Commissioned by the Glyndebourne Festival in the UK, where it premiered last year, Hamlet was composed by Australian Brett Dean and is directed by Festival joint artistic director Neil Armfield.
Dean’s score is brilliant: his music is a combination of electronic and orchestral, including the spoken word and vocal exclamations that reflect character emotions.
Conductor Nicholas Carter brings out the best in the score and the Adelaide Symphony Orchestra in the production’s Australian debut, creating a sound experience that powerfully represents a sense of Hamlet’s madness and his torturous journey.
Armfield’s direction highlights significant moments and his use of the chorus is exquisite as their sound and physical presence is never far from the action: they are on stage, in the wings, above us in the box seats and their voices are everywhere.
Hamlet is confused and enraged by his uncle’s actions in murdering his father, marrying his mother and sitting on the throne, and Dean’s music permeates our minds and draws us into the prince’s visions of the world.
The set (by designer Ralph Myers) is a large hall consisting of white walls and a ceiling that encloses the environment, suggesting those within its borders will not escape the need to resolve the political machinations and events that have brought about disaster for a nation. Large floodlights shine through windows, casting eerie shadows and shafts of light through doorways to transform the space simply and effectively.

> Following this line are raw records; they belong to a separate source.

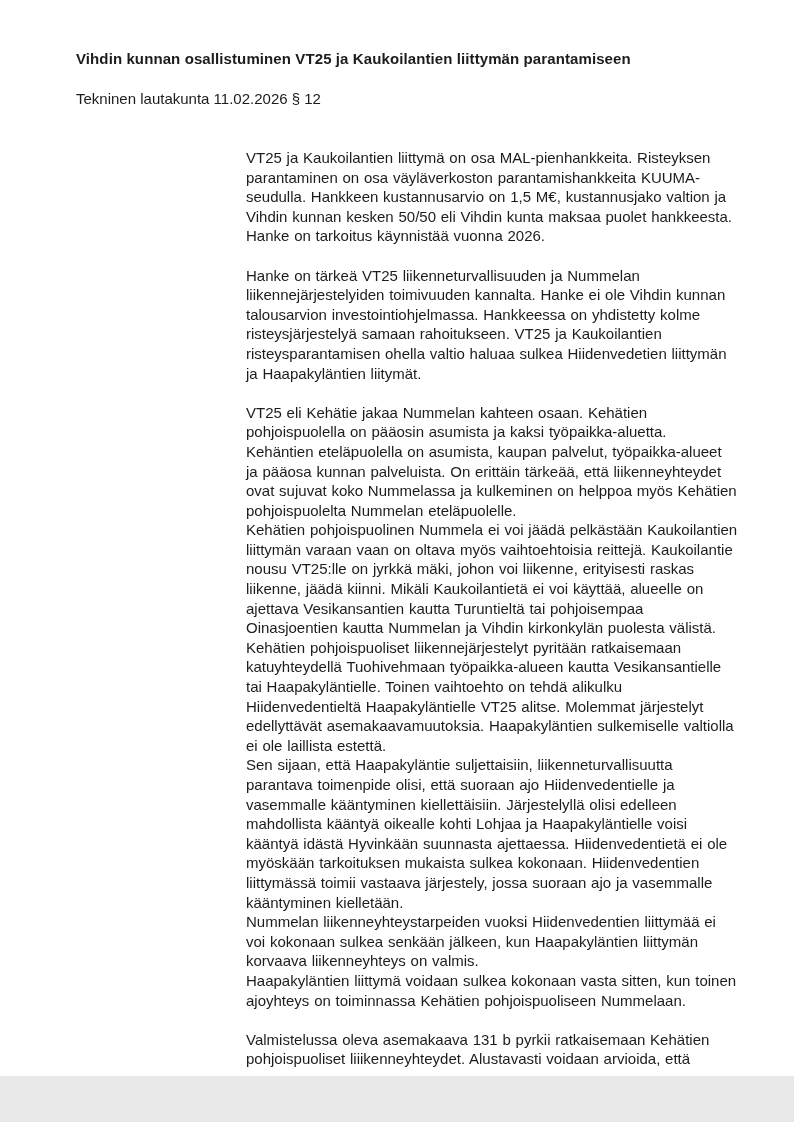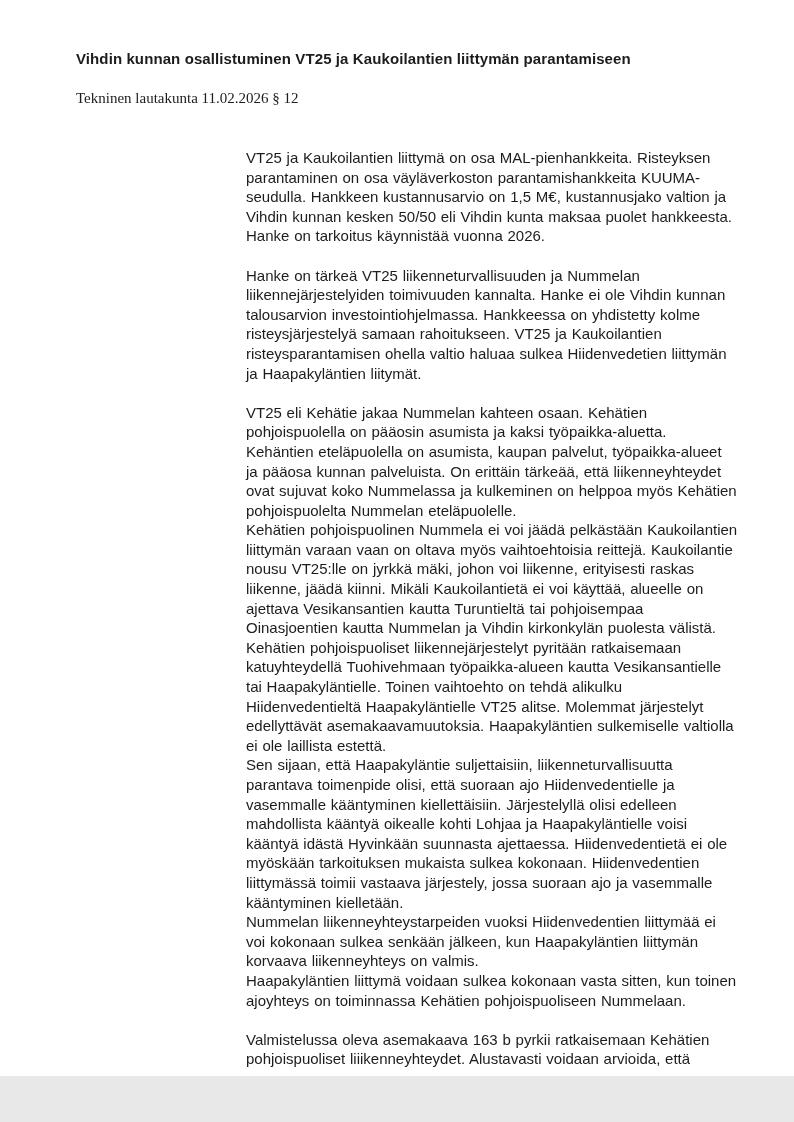--- a/index.html
+++ b/index.html
@@ -28,21 +28,20 @@
     line-height: 20px;
     letter-spacing: 0.1px;
   }
   .meta {
     position: absolute;
     left: 76px;
     top: 89px;
     width: 480px;
     font-size: 15px;
     line-height: 19.5px;
-    font-family: Liberation Serif, serif;
   }
   .meta div {
     margin: 0;
   }
   .body-col {
     position: absolute;
     left: 246px;
     top: 148px;
     width: 492px;
     font-size: 15px;
@@ -75,16 +74,16 @@
       </div>
       <div class="block">
         <p>VT25 eli Kehätie jakaa Nummelan kahteen osaan. Kehätien pohjoispuolella on pääosin asumista ja kaksi työpaikka-aluetta. Kehäntien eteläpuolella on asumista, kaupan palvelut, työpaikka-alueet ja pääosa kunnan palveluista. On erittäin tärkeää, että liikenneyhteydet ovat sujuvat koko Nummelassa ja kulkeminen on helppoa myös Kehätien pohjoispuolelta Nummelan eteläpuolelle.</p>
         <p>Kehätien pohjoispuolinen Nummela ei voi jäädä pelkästään Kaukoilantien liittymän varaan vaan on oltava myös vaihtoehtoisia reittejä. Kaukoilantie nousu VT25:lle on jyrkkä mäki, johon voi liikenne, erityisesti raskas liikenne, jäädä kiinni. Mikäli Kaukoilantietä ei voi käyttää, alueelle on ajettava Vesikansantien kautta Turuntieltä tai pohjoisempaa Oinasjoentien kautta Nummelan ja Vihdin kirkonkylän puolesta välistä.</p>
         <p>Kehätien pohjoispuoliset liikennejärjestelyt pyritään ratkaisemaan katuyhteydellä Tuohivehmaan työpaikka-alueen kautta Vesikansantielle tai Haapakyläntielle. Toinen vaihtoehto on tehdä alikulku Hiidenvedentieltä Haapakyläntielle VT25 alitse. Molemmat järjestelyt edellyttävät asemakaavamuutoksia. Haapakyläntien sulkemiselle valtiolla ei ole laillista estettä.</p>
         <p>Sen sijaan, että Haapakyläntie suljettaisiin, liikenneturvallisuutta parantava toimenpide olisi, että suoraan ajo Hiidenvedentielle ja vasemmalle kääntyminen kiellettäisiin. Järjestelyllä olisi edelleen mahdollista kääntyä oikealle kohti Lohjaa ja Haapakyläntielle voisi kääntyä idästä Hyvinkään suunnasta ajettaessa. Hiidenvedentietä ei ole myöskään tarkoituksen mukaista sulkea kokonaan. Hiidenvedentien liittymässä toimii vastaava järjestely, jossa suoraan ajo ja vasemmalle kääntyminen kielletään.</p>
         <p>Nummelan liikenneyhteystarpeiden vuoksi Hiidenvedentien liittymää ei voi kokonaan sulkea senkään jälkeen, kun Haapakyläntien liittymän korvaava liikenneyhteys on valmis.</p>
         <p>Haapakyläntien liittymä voidaan sulkea kokonaan vasta sitten, kun toinen ajoyhteys on toiminnassa Kehätien pohjoispuoliseen Nummelaan.</p>
       </div>
       <div class="block">
-        <p>Valmistelussa oleva asemakaava 163 b pyrkii ratkaisemaan Kehätien pohjoispuoliset liiikenneyhteydet. Alustavasti voidaan arvioida, että</p>
+        <p>Valmistelussa oleva asemakaava 131 b pyrkii ratkaisemaan Kehätien pohjoispuoliset liiikenneyhteydet. Alustavasti voidaan arvioida, että</p>
       </div>
     </div>
 </div>
 
 </body></html>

British tenor Allan Clayton is an excellent Hamlet. Dressed somewhat scruffily and noticeably at odds with the black-tie gentlemen of the court, he finds many layers of the character: at times just an ordinary man, a young man, sometimes lost and unsure, and at others perceptive, wise, cruel and headstrong. Clayton’s voice soars with the vocal dynamics of the score.
Rod Gilfry has a smug presence as Claudius, the usurper of the throne; Cheryl Barker maintains dignity between mother and queen, and Kim Begley is noble as Polonius.
There is chilling and memorable theatricality to Jud Arthur’s appearances as Hamlet’s father’s ghost. Later, Arthur appears as the gravedigger in another scene wherein music, words and image create a metaphysical state that leads us to ponder our own existence.
Douglas McNicol’s genuine sincerity shines as Horatio, Hamlet’s friend, and Samuel Sakker, as Laertes, presents an honourable man in a world marred with dishonourable deeds.
There are many highlights and visual delights in this production which will stay with audience members, but the most glorious moment is Australian soprano Lorina Gore’s transfixing, mesmerising performance as Ophelia, when she is on stage singing her heart out about being loved then rejected by Hamlet. Gore is spellbinding, and while our feelings for Hamlet may fluctuate, there is no doubt our hearts and sympathy are with Ophelia. Gore makes the most of Dean’s music as she finds unique vocal ways to express her torment.
Armfield’s production of Dean’s Hamlet transfixes and transforms, bringing an invigorating modernity to Shakespeare’s genius and to opera.